So, many of us believe the evidence points to one set of conclusions. You've decided the evidence points somewhere else. Give us something to go on.

You COULD provide references. Otherwise we have little but to believe that you feel your sources won't stand up to independent examination.

- Bill


From Michael Holt

> As for the "proof"; the article was presented as a quick summary
> of our knowledge to date. All the material referenced is in
> the public domain. You COULD look it up.

Was Mr Warren's essay footnoted? I didn't keep a copy of it.

Thanks.


From Ric

No it was not, but Cam has since explained that the paper he sent me was only a summary and some of it was wrong anyway.


Subject: Secret? Navy?
Date 6/5/00
From: Hue Miller

>From Ron Bright
>
>I'm not sure what the fuss is that AE had Bendix equipment aboard the
>Electra. Is it controversial or in dispute?

--The only point is, the equipment was new, unproven technology, and it appears that her trying to use it, and her unfamiliarity with it, seems to have been one of the factors in the accident. At the very least, it was a waste of time and effort, when time and effort were not to be wasted.

>Goldstein and Dillion in Amelia also report that AE carried a "Bendix
>(miniaturized) direction-finder receiver, covering frequency ranges of 200
>to 1500 kilocycles and 2400 to about 10,000 kc..."

--Not a big deal here, but a typical layman-type error, it was a receiver accessory unit, not a "d-f receiver".

>Question to Mr. Warren: why did this Bendix df equipment installation
>support a secret Naval Intelligence spy mission? Because the equipment was
>"classified"? Was it "Confidential" or "Secret"?

--Right. Thru the fog of time, these adjectives seem to have been attached because of this equipment's connection to the military. Even if the news of this product appeared in some magazine, it's extremely unlikely it ever appeared on the open market, that is, it most likely was never seen outside of for-Navy production, and in Navy nomenclature.

>From Ric
>
>Elgen Long, for example, is quite sure that the aircraft carried a separate
>Bendix receiver exclusively for direction finding and goes into great detail
>about it, but I've never seen any evidence that any such radio was aboard the
>airplane.

--I am sure you are correct here. The Bendix receiver would have had to be a type RA-1, which Bendix was trying to sell with the RDF unit as part of a total package. However, the RA-1 is not channelized, requires cranking from frequency to frequency, was only carried on planes with a radio operator crewmember, and would have added a great deal of learning and trouble to AE's communications and homing efforts, for no obvious advantage.

Hue Miller


From Ric

The only part of Hue's a comments with which I disagree is his feeling that the RDF-1 was never really commercially available. The article in Aero Digest does not refer to the device as an "RDF-1" and it may be that that was merely the military nomenclature, but it does show a picture of what is quite obviously the same device shown in RDF-1 diagram and in the publicity photos taken with Earhart. Amelia and the press refer to the device as a "Bendix direction finder." Nobody says anything about it being military or naval equipment.

I see no reason not to think that this thing is nothing more than a new piece of avionics that came on the market and was also adopted for military use.

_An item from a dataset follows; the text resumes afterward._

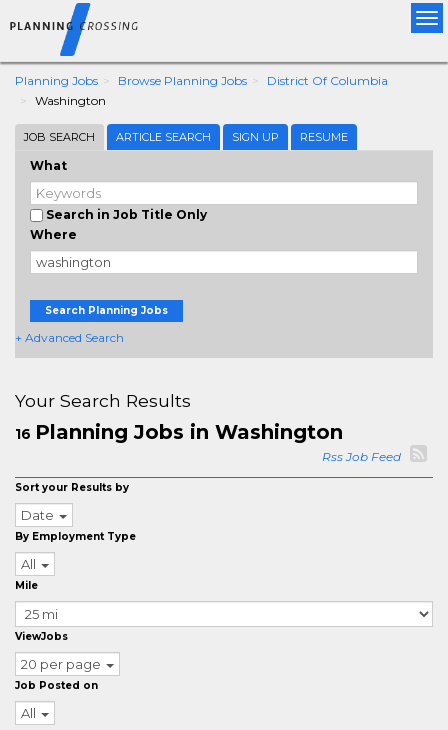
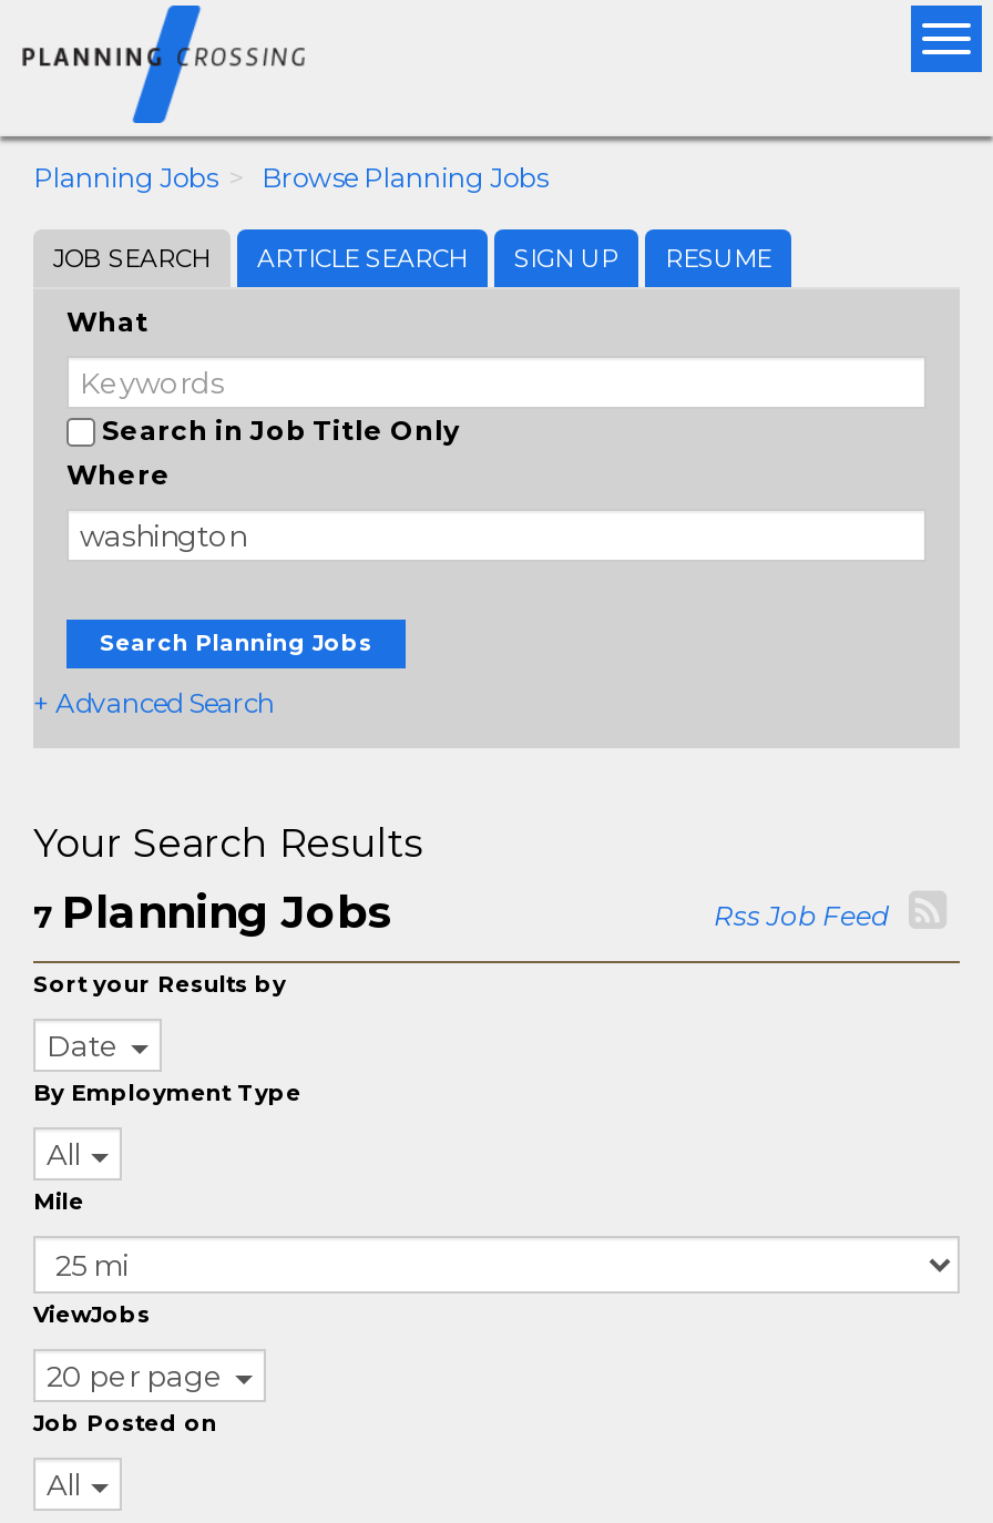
[35,73,388,108] District Of Columbia | Washington -> none
[15,420,343,444] 16 Planning Jobs in Washington -> [33,886,392,939] 7 Planning Jobs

As for Goldstein and Dillon, remember that they are not researchers but, rather, specialize in rehashing and publishing the unpublished work of people who have died. At Dawn We Slept, for example, was Gordon Prange's work. Their book Amelia is basically a treatment of Laurence Safford's work from the 1960s. Safford did some excellent research to counter the conspiracy crowd but it's now old hat and many of his conclusions have been invalidated by new primary sources that have since come to light.

LTM,
Ric


Subject: Tuning the loop
Date: 6/5/00
From: Hue Miller

>>From Warren Lambing
>>
>>Is the Bendix loop and RDF-1 Coupler Tuned?
>
>From Ric
>
>I'm not sure what you mean.

--I'm not sure either, but i'll have a stab at it and keep it short. The Bendix unit, the RDF unit (or coupler, or adaptor) was basically just a tuned preamp for the loop. Going to the loop really cuts down on the signal level, compared to using the wire antenna, and especially so on shortwaves, where AE was trying to do homing. So the act of tuning up the RDF, plus the amplifier stage inside, boosted the signal up. (The "Select-A-Tenna", a commercial product now sold to boost AM radio reception, works the same way, tuning the loop to the frequency gives a big signal rise).

Using the RDF did add some complexity to AE's task. With the Itasca heard in her headphones, she would then:

  1. switch in the RDF unit
  2. set RDF bandswitch to frequency range for channel
  3. look up on the tuning chart, or remember, where 7500 kc/s was on the 0-100 tuning scale of the RDF
  4. tune the RDF up or down til she heard the Itasca again
  5. tune for null, note bearing
  6. switch to direction and tune for max, to point to correct direction and eliminate 180 degree ambiguity

--Hue Miller


From Warren Lambing

I guess I answered my own question, I was wondering if you could tune the Bendex Loop via switch before it reach the reciever, (which would explain why AE could not appear to recieve) but it appears from the diagrams and word doc. that the tuning of the loop was done by the Bendix direction finder. Just in case I get jumped on for the idea of the loop being tunable, I have an 1940 RCA reciever which uses a loop for the domestic AM Band (Wire for Shortwave), this loop has two Dual connectors connected to the loop, the connectors are identical, if I switch the order they connect to the loop, I lose one half of the band (I think it is the bottom half) as I tune down the dial the frequencies repeat themeselves, when I hook them back in the right order, I receive the full band again. Anyhow the reason I mention it, is that in this 1940 receiver the loop plays a factor in the tuning of the radio, I doubt that is the case with the Westinghouse [sic] radio AE had, but I wonder other then weight, what differences the Bendix Loop had?

Regards.
Warren


Subject: Classifications
Date: 6/5/00
From: Dennis McGee

Ric said: "As I'm sure you know, "confidential" is the lowest category of classification . . . "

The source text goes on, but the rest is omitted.